■ Task item:
The expected output is every line of the data exactly as shown, minus the images.

Content revision data
- - - - -

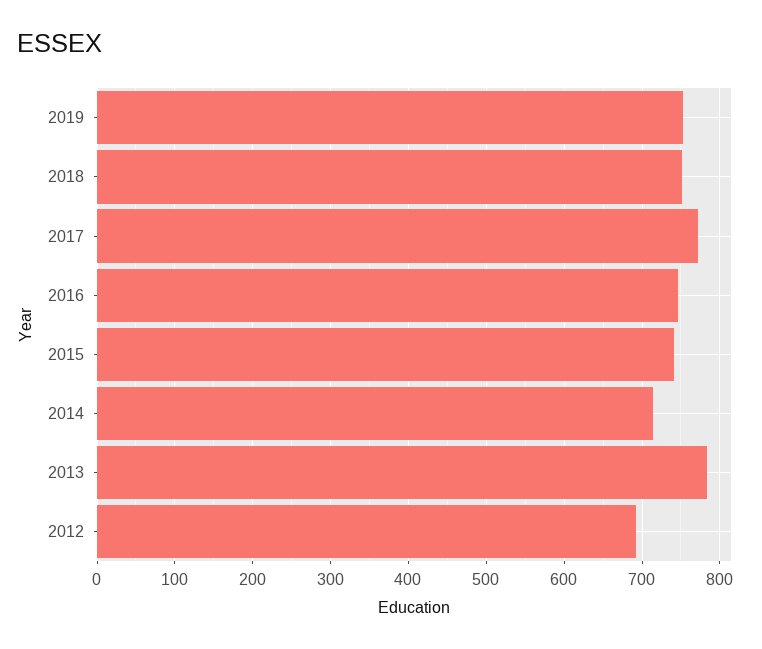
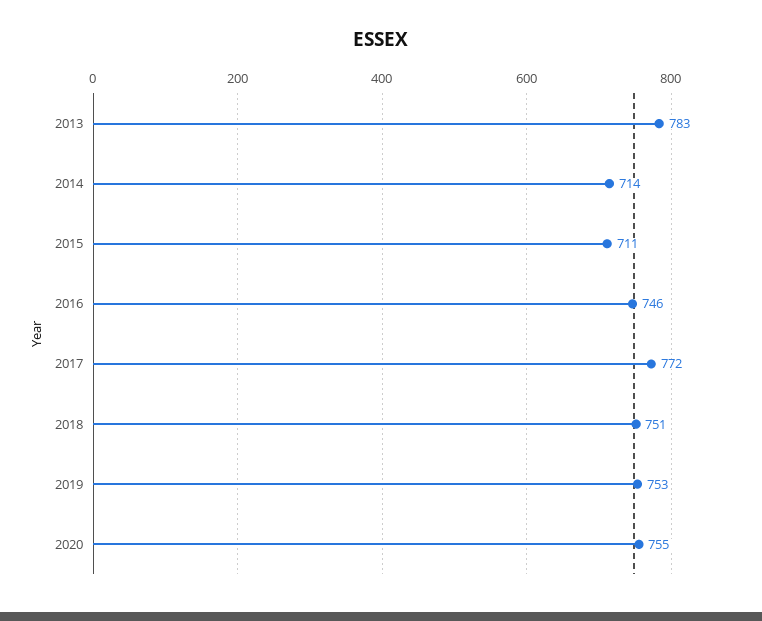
2015: 740 -> 711
2012: 690 -> none
2020: none -> 755

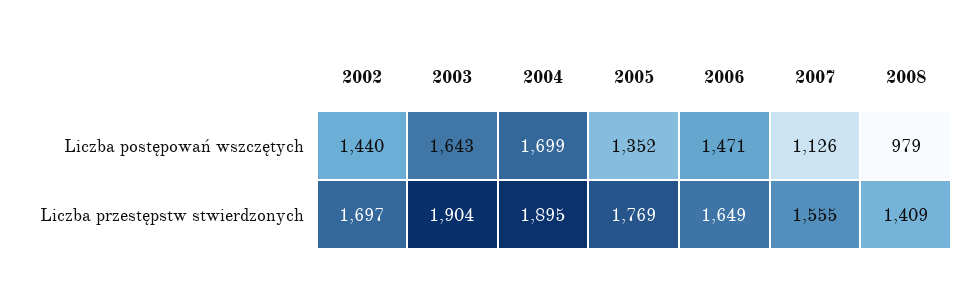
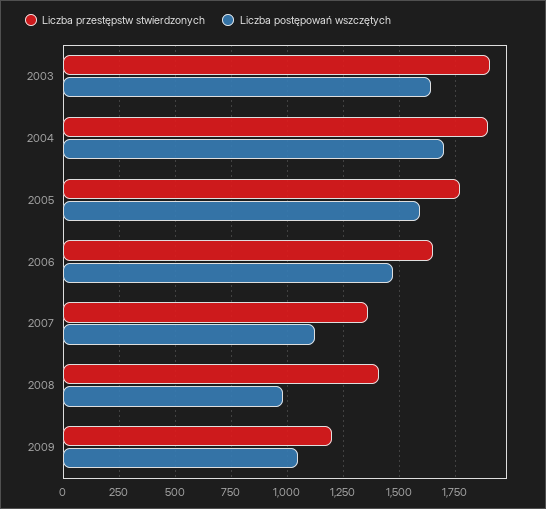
Liczba postępowań wszczętych, 2002: 1440 -> none
Liczba postępowań wszczętych, 2005: 1352 -> 1600
Liczba przestępstw stwierdzonych, 2002: 1697 -> none
Liczba przestępstw stwierdzonych, 2007: 1555 -> 1350
Liczba przestępstw stwierdzonych, 2009: none -> 1200
Liczba postępowań wszczętych, 2009: none -> 1050

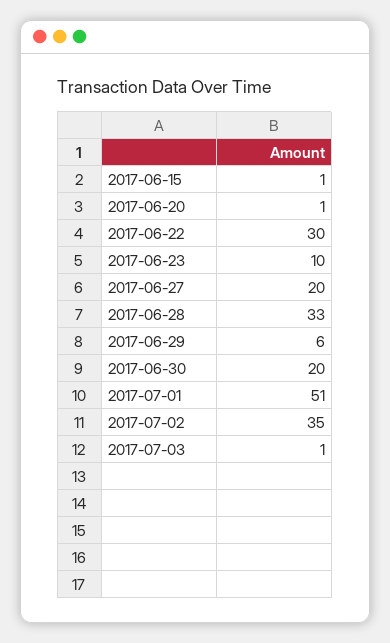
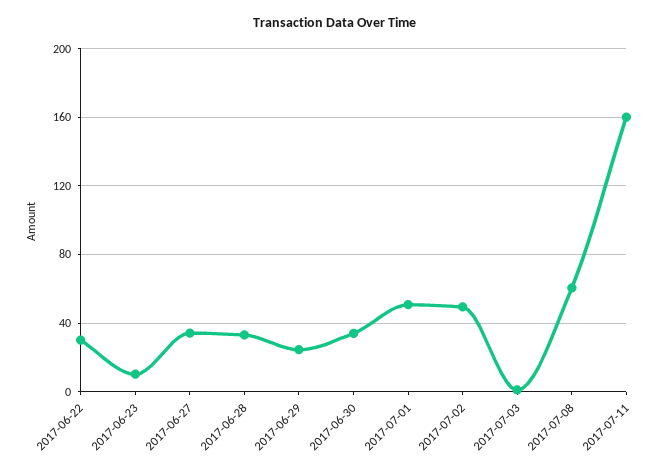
2017-06-15: 1 -> none
2017-06-20: 1 -> none
2017-06-27: 20 -> 35
2017-06-29: 6 -> 25
2017-06-30: 20 -> 35
2017-07-02: 35 -> 50
2017-07-08: none -> 60
2017-07-11: none -> 160

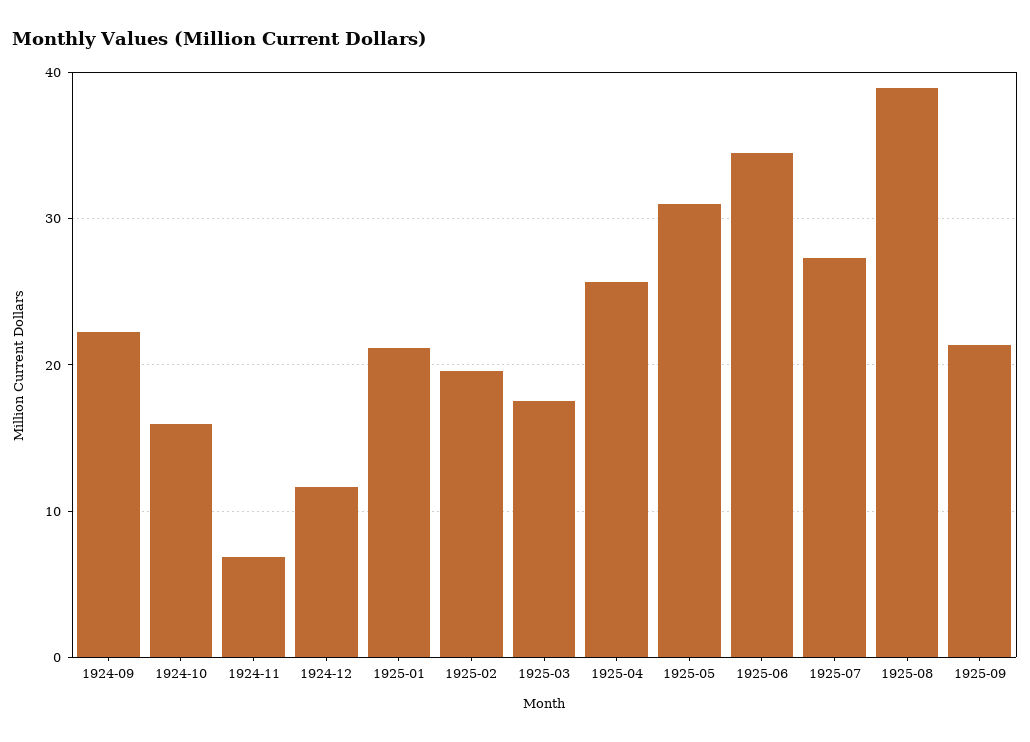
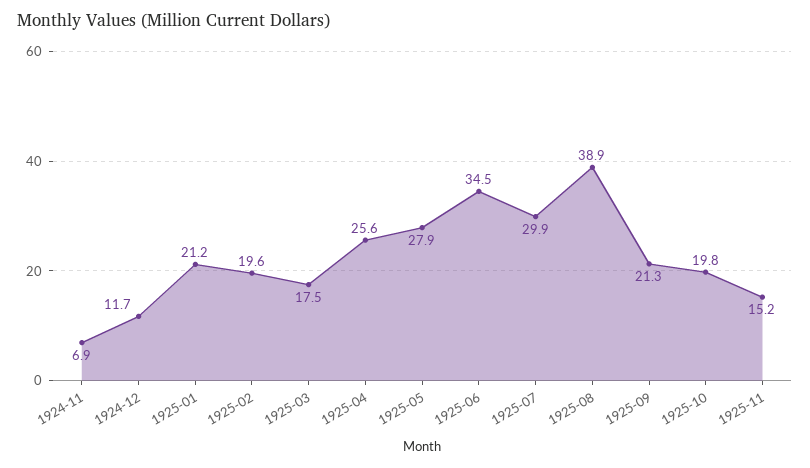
1924-09: 22 -> none
1924-10: 16 -> none
1925-05: 31 -> 27.9
1925-07: 27 -> 29.9
1925-10: none -> 19.8
1925-11: none -> 15.2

- - - - -

■ Answer section:
2015: 740 -> 711
2012: 690 -> none
2020: none -> 755

Liczba postępowań wszczętych, 2002: 1440 -> none
Liczba postępowań wszczętych, 2005: 1352 -> 1600
Liczba przestępstw stwierdzonych, 2002: 1697 -> none
Liczba przestępstw stwierdzonych, 2007: 1555 -> 1350
Liczba przestępstw stwierdzonych, 2009: none -> 1200
Liczba postępowań wszczętych, 2009: none -> 1050

2017-06-15: 1 -> none
2017-06-20: 1 -> none
2017-06-27: 20 -> 35
2017-06-29: 6 -> 25
2017-06-30: 20 -> 35
2017-07-02: 35 -> 50
2017-07-08: none -> 60
2017-07-11: none -> 160

1924-09: 22 -> none
1924-10: 16 -> none
1925-05: 31 -> 27.9
1925-07: 27 -> 29.9
1925-10: none -> 19.8
1925-11: none -> 15.2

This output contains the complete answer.